● What you have to do
Scan the records for the string "dummy". State how many lines contain it and add nothing.

● Study material
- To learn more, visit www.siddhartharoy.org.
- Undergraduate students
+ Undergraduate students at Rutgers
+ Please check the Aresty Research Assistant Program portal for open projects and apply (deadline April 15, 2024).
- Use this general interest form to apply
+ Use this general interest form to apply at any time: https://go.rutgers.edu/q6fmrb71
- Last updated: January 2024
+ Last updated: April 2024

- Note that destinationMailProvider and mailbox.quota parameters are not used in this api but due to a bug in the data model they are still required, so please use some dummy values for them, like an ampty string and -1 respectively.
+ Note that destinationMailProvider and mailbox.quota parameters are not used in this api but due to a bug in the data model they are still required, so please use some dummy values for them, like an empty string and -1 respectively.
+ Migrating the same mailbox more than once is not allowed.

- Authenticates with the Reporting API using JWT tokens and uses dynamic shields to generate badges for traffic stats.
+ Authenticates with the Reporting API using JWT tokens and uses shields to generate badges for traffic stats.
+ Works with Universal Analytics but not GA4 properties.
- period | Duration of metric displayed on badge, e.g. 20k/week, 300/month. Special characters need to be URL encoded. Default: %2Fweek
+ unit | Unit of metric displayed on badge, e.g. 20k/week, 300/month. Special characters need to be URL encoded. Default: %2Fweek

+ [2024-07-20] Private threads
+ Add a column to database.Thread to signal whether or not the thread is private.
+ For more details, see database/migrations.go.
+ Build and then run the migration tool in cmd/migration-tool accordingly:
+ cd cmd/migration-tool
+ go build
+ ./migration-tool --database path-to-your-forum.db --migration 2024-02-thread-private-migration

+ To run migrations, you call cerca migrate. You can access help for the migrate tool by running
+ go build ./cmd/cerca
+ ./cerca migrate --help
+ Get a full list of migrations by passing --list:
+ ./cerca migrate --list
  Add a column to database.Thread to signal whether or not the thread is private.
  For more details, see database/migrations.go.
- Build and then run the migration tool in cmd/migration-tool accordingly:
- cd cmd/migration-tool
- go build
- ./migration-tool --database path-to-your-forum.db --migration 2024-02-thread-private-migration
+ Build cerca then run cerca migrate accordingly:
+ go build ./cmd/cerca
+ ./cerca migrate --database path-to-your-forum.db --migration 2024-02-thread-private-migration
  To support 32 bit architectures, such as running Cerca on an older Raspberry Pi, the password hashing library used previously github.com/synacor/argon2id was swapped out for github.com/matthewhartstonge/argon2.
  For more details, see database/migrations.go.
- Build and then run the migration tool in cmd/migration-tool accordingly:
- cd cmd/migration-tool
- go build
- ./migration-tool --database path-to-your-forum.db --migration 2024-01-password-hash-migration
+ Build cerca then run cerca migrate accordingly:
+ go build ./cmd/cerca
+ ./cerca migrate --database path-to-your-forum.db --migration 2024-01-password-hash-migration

● Output for this task
2